# <b> <span style="color:white">Electricity Sector Data Integration & Augmentation</span></b>


# <b> <span style="color:white">GROUP 04</span></b>


| Name                   | SID       | Unikey   |
| ---------------------- | --------- | -------- |
| Putu Eka Udiyani Putri | 550067302 | pput0940 |
| Rengga Firmandika      | 550126632 | rfir0117 |
| Vincentius Ansel Suppa | 550206406 | vsup0468 |


## <b> <span style="color:orange">1. Data Acquisition</span></b>


### <b> <span style="color:pink">a.
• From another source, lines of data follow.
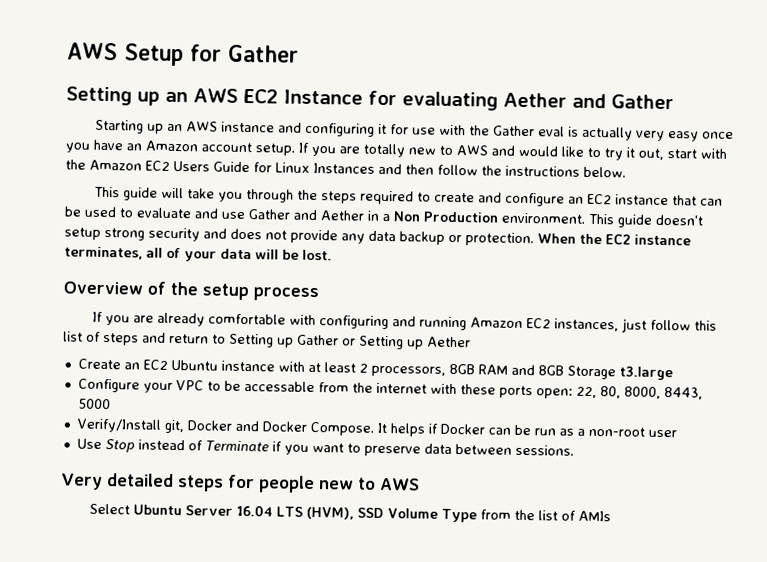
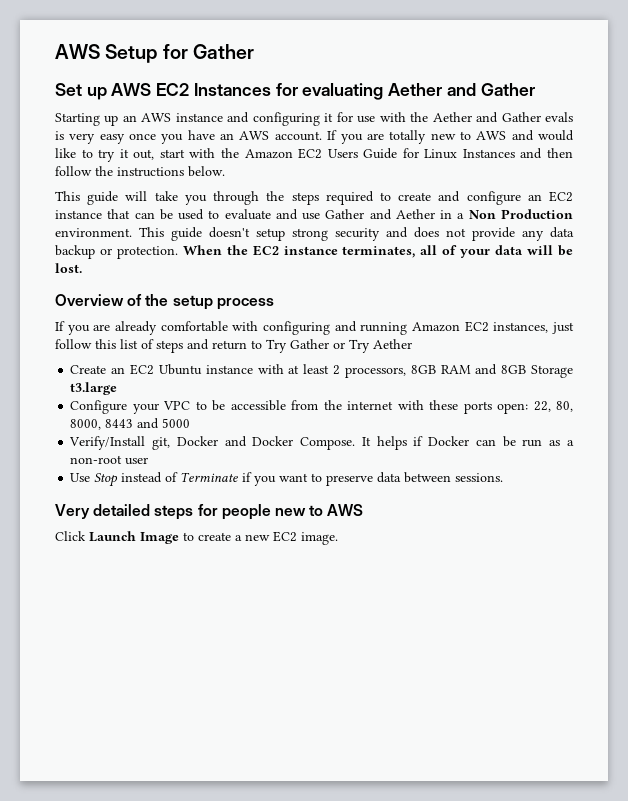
[66,86,188,106] Setting up an -> [55,83,107,100] Set up
[282,89,363,105] Instance -> [193,83,271,96] Instances
[493,125,634,141] Gather eval is actually -> [432,112,573,123] [55,131,64,140] Aether and Gather evals is
[145,140,295,156] Amazon account setup. -> [239,131,322,141] AWS account.
[229,333,424,350] Setting up Gather or Setting up -> [266,339,370,353] Try Gather or Try
[243,381,315,393] accessable -> [230,400,286,411] accessible
[663,387,703,400] 8443, -> [105,418,160,429] 8443 and
[89,503,612,523] Select Ubuntu Server 16.04 LTS (HVM), SSD Volume Type from the list of AMIs -> [55,531,338,545] Click Launch Image to create a new EC2 image.

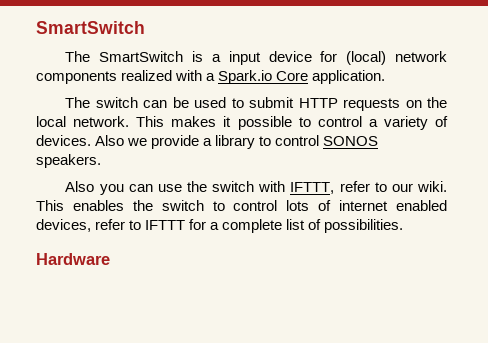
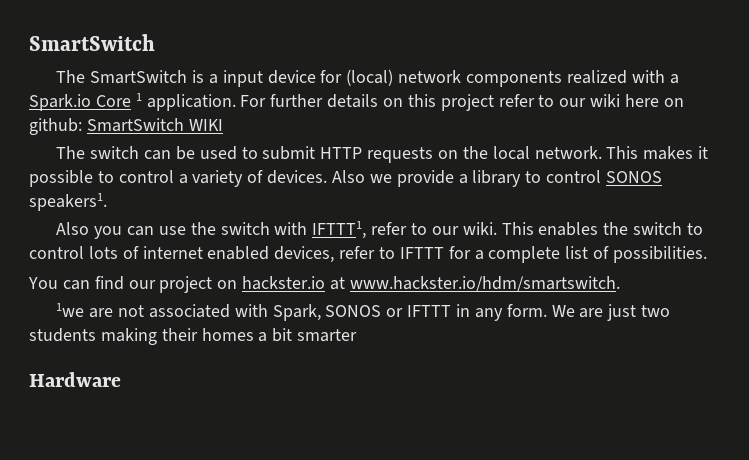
(309, 76) none -> [135,93,142,101] 1
(386, 77) none -> [240,94,684,111] [29,118,223,135] For further details on this project refer to our wiki here on github: SmartSwitch WIKI
[36,154,101,168] speakers. -> [29,193,107,211] speakers1.
[290,182,335,194] IFTTT, -> [312,221,367,239] IFTTT1,
(404, 226) none -> [28,276,620,293] [56,303,671,321] [29,328,358,345] // You can find our project on hackster.io at www.hackster.io/hdm/smartswitch. // 1we are not associated with Spark, SONOS or IFTTT in any form. We are just two students making their homes a bit smarter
National Greenhouse and Energy Reporting (NGER)</span></b>


In [15]:
import re
import requests
from pathlib import Path


BASE = "https://api.cer.gov.au/datahub-public/v1"
SCHEME = "NGER"
HEADERS = {"Accept": "application/json", "User-Agent": "Mozilla/5.0"}

OUT = Path("DATA1_ELECTRICITY"); OUT.mkdir(parents=True, exist_ok=True)


In [16]:
# helper
def get_json(path: str):
    url = BASE + path
    r = requests.get(url, headers=HEADERS, timeout=60)
    r.raise_for_status()
    return r.json()

In [17]:
# List schemes
schemes = get_json("/api/Schemes")
nger = next((s for s in schemes if (s.get("id") or "").upper() == SCHEME), None)
if not nger:
    raise SystemExit("Scheme NGER not found in /api/Schemes")

# Get all DatasetCatalogItems for NGER
items = get_json(f"/api/Schemes/{SCHEME}/DatasetCatalogItems")
print(f"Total catalog items under {SCHEME}: {len(items)}")
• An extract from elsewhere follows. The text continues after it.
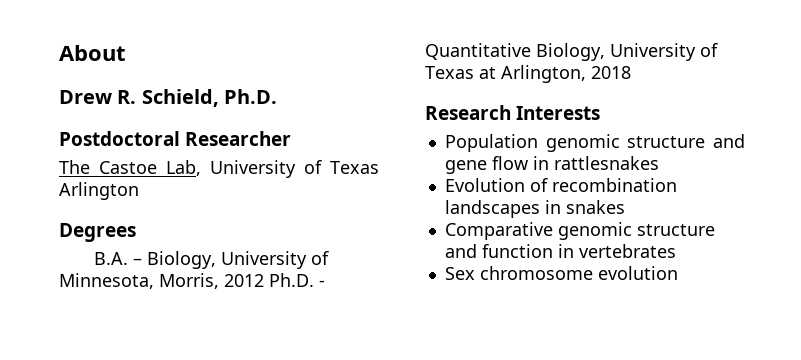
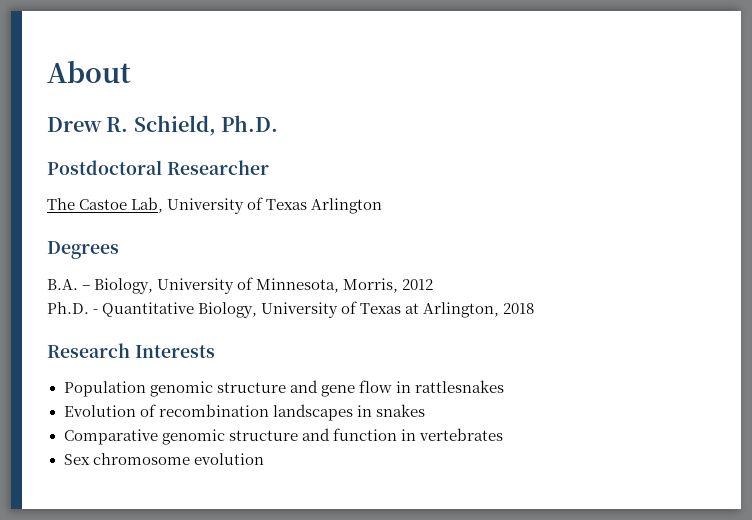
(264, 280) none -> (434, 284) //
# Filter only electricity sector datasets 2014–2024
PHRASE = "greenhouse and energy information by designated generation facility"
YEARS = [f"{y}-{str(y+1)[-2:]}" for y in range(2014, 2024)]
YEARS_SET = set(YEARS)

targets = []
for it in items:
    cid   = str(it.get("id") or "")
    title = str(it.get("displayName") or "").lower()
    if PHRASE in title:
        m = re.search(r"(20\d{2}[–-]\d{2})", title)
        fy = m.group(1).replace("–","-") if m else ""
        if fy in YEARS_SET:
            targets.append((fy, cid))

# Sort chronologically
def fy_key(fy: str):
    a, b = fy.split("-")
    return (int(a), int(b))
targets.sort(key=lambda t: fy_key(t[0]))

print("\nTargets discovered:")
for fy, cid in targets:
    print(f"  {fy}  {cid}")

Total catalog items under NGER: 112

Targets discovered:
  2014-15  ID0075
  2015-16  ID0076
  2016-17  ID0077
  2017-18  ID0078
  2018-19  ID0079
  2019-20  ID0080
  2020-21  ID0081
  2021-22  ID0082
  2022-23  ID0083
  2023-24  ID0243


In [18]:
# Download raw files
downloaded = 0
for fy, cid in targets:
    ok = False
    for ext in ["csv", "xlsx"]:
        url = f"{BASE}/api/Dataset/{SCHEME}/dataset/{cid}.{ext}"
        try:
            r = requests.get(url, headers=HEADERS, timeout=120)
            if r.ok and len(r.content) > 500:  # simple sanity check
                out = OUT / f"nger_{fy}.{ext}"
                out.write_bytes(r.content)
                print(f"[OK] {fy} -> {out.name} ({len(r.content)/1024:.1f} KB)")
                downloaded += 1
                ok = True
                break
            else:
                print(f"[TRY] {fy} no {ext.upper()} (status {r.status_code})")
        except Exception as e:
            print(f"[ERR] {fy} {ext.upper()}: {e}")
    if not ok:
        print(f"[WARN] {fy} ({cid}) no usable file")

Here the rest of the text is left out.